UNITED STATES DISTRICT COURT EASTERN DISTRICT OF WISCONSIN
Jan 20, 2012
Case No. 11-C-1171 (E.D. Wis. Jan. 20, 2012)

Opinion

Case No. 11-C-1171 Criminal Case No. 98-CR-104

01-20-2012

ANDREW ACOSTA Petitioner, v. UNITED STATES OF AMERICA Respondent.


RULE 4 ORDER

Pursuant to 28 U.S.C. § 2255, petitioner Andrew Acosta moves to vacate his life sentence for racketeering and related offenses arising out of his involvement with the Latin Kings street gang. For the reasons that follow, I deny the motion and dismiss the action.

I. BACKGROUND

A jury convicted petitioner of racketeering, 18 U.S.C. § 1962(c), racketeering conspiracy, 18 U.S.C. § 1962(d), conspiracy to distribute controlled substances, 21 U.S.C. § 846, and possession with intent to distribute marijuana, 21 U.S.C. § 841. The jury specifically found that petitioner committed several racketeering acts, including conspiracy to murder Angelique Morales (act 8a), murdering Angelique Morales (act 8b), attempting to murder Jennifer Burzynski (act 8c), possession with intent to distribute marijuana (act 30), and conspiracy to distribute controlled substances (act 60). On March 22, 2001, I sentenced petitioner to life in prison under the then-mandatory sentencing guidelines.

On direct appeal, petitioner argued that the government failed to prove that the Latin Kings were a single, ongoing enterprise, or that racketeering acts 8a, 8b, and 8c were connected to the enterprise. He also argued that his sentence was unconstitutional under Blakely v. Washington, 542 U.S. 296 (2004).

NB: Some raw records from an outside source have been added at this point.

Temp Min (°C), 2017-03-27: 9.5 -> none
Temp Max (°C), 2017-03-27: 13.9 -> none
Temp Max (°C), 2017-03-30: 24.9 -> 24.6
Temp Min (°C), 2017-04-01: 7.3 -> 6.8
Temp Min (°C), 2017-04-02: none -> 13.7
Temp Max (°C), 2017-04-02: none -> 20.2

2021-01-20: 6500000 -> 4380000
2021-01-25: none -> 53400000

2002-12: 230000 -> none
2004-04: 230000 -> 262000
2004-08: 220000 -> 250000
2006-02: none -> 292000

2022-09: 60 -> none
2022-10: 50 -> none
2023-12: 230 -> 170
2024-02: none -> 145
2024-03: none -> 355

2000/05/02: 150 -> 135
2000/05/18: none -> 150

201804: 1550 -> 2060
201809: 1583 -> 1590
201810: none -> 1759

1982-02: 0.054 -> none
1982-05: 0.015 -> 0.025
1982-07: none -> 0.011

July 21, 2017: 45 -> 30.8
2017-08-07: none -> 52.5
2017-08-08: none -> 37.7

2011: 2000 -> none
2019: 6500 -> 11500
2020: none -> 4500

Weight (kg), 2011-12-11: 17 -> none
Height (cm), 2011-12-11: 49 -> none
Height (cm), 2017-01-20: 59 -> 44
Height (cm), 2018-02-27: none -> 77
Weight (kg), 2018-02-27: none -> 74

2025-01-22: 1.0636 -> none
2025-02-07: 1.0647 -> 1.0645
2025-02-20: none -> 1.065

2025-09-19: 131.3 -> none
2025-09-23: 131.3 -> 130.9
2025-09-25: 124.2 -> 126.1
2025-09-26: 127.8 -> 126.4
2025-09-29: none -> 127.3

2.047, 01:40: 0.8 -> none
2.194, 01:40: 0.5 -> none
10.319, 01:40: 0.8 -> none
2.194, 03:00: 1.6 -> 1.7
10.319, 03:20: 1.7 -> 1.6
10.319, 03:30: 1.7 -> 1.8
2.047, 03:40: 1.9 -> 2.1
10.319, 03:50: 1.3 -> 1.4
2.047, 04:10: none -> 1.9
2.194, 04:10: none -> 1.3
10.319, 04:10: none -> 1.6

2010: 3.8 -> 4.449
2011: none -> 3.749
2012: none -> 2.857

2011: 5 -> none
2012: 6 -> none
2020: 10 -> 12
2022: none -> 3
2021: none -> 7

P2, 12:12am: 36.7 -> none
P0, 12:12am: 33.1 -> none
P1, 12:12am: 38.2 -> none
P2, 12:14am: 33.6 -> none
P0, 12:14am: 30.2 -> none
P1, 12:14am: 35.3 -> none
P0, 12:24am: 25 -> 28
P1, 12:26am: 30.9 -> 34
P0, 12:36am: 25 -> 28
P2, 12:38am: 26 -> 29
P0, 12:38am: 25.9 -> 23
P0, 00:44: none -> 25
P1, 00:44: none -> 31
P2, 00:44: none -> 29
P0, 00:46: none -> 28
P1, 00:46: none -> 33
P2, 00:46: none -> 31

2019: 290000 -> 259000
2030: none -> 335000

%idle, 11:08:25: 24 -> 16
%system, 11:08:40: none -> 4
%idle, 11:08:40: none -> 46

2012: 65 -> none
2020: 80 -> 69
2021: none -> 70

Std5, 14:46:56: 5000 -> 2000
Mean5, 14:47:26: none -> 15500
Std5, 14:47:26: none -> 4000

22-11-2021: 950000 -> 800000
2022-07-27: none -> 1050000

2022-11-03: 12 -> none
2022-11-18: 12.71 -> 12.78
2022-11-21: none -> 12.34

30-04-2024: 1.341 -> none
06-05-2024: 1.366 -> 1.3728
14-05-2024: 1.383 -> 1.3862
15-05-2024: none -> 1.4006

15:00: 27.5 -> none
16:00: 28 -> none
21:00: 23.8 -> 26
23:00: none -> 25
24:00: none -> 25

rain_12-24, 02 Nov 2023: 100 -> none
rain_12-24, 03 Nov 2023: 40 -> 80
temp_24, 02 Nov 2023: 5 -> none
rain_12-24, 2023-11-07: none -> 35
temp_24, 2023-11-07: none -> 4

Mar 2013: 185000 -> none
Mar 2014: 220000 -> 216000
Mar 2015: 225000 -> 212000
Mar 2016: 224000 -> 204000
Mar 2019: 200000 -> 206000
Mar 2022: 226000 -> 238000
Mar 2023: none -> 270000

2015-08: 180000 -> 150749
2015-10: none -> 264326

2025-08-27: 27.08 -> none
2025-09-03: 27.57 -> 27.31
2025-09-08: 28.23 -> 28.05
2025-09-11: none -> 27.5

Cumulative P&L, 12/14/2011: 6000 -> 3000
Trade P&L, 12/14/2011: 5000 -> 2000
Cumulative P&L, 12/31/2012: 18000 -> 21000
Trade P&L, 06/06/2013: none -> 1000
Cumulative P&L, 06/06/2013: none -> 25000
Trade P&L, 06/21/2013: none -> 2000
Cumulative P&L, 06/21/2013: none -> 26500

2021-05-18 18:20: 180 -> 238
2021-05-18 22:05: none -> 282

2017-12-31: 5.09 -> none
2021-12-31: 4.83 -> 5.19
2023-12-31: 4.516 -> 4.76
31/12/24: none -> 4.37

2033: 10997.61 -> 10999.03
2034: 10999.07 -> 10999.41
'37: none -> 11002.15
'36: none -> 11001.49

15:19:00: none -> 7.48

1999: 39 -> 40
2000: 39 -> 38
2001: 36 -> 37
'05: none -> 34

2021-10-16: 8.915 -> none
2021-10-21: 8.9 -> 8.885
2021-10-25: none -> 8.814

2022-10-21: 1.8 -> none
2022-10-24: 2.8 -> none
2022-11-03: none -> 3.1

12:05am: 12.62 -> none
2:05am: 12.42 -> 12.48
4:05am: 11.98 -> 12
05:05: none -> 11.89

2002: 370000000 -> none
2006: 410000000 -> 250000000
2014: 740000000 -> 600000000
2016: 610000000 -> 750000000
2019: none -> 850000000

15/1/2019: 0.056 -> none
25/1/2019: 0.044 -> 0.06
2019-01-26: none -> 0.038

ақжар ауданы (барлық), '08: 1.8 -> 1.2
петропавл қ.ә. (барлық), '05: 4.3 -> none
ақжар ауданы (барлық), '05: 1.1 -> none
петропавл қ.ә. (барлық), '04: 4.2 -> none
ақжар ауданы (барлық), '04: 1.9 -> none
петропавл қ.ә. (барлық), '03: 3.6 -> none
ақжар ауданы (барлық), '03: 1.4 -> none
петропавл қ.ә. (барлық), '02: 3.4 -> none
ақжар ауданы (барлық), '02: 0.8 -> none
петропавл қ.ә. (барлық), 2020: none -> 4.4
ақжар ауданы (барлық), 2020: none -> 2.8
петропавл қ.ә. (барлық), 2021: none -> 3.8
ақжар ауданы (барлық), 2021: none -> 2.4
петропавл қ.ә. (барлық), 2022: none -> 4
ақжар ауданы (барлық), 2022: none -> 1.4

The court of appeals rejected petitioner's challenges to the sufficiency of the evidence. Regarding the racketeering acts argument, the court, after discussing the facts in some detail, held that:

An argument that this evidence was insufficient to tie Racketeering Act 8 to the Latin Kings enterprise borders on the frivolous. The jury heard testimony from numerous cooperating Latin Kings members that when someone "disrespected" the Latin Kings, members were obliged to respond with violence ranging from beatings to shootings. If they failed to respond to signs of disrespect with whatever violent means they had available at the time, they faced punishment ranging from fines to beatings at the next Latin Kings meeting. Morales disrespected the Latin Kings in a very public way when she threw the crown down on stage at a Cypress Hill concert and when she drove MLDs into Latin Kings neighborhoods to point out and shoot at houses. Indeed, Acosta told Morales at the concert that he would kill her. The Latin Kings discussed their hatred of Morales at a meeting. Indeed, Morales' last words, in dramatic fashion, tied what was about to happen to the incident at the Cypress Hill concert. She knew this was the Latin King who had "charged [her] up" at the concert after her purportedly disrespectful hand gesture. That Martinez may have told Acosta to "leave it alone," is of little moment; his actions in staying at the scene and providing Acosta with transportation spoke louder than his words. The Manifesto required that Martinez not "stand idle when another King is in need of assistance," and he did not stand idle. He provided Acosta a means of escape from the scene of the crime, disposal of the gun, and legal assistance. There was some evidence presented that the gun used was a Nation gun, which meant that only the Inca could authorize its use. The jury was entitled to infer that Martinez, who was then the Inca, authorized the shooting. The jury was also free to infer that Acosta shot Burzynski in an attempt to eliminate any witnesses to the murder of Angelique Morales, thus tying her attempted murder to the conduct of the enterprise. The defendants' argument amounts to a claim that Acosta was in a rage over the fight with his girlfriend and that he was indulging his personal rage rather than conducting Latin Kings business when he murdered Morales. The jury rejected that theory and instead concluded that the murder of Angelique Morales was sufficiently connected to the affairs of the enterprise. The use of Racketeering Act 8 at sentencing was thus entirely appropriate.
United States v. Olson, 450 F.3d 655, 671 (7th Cir. 2006).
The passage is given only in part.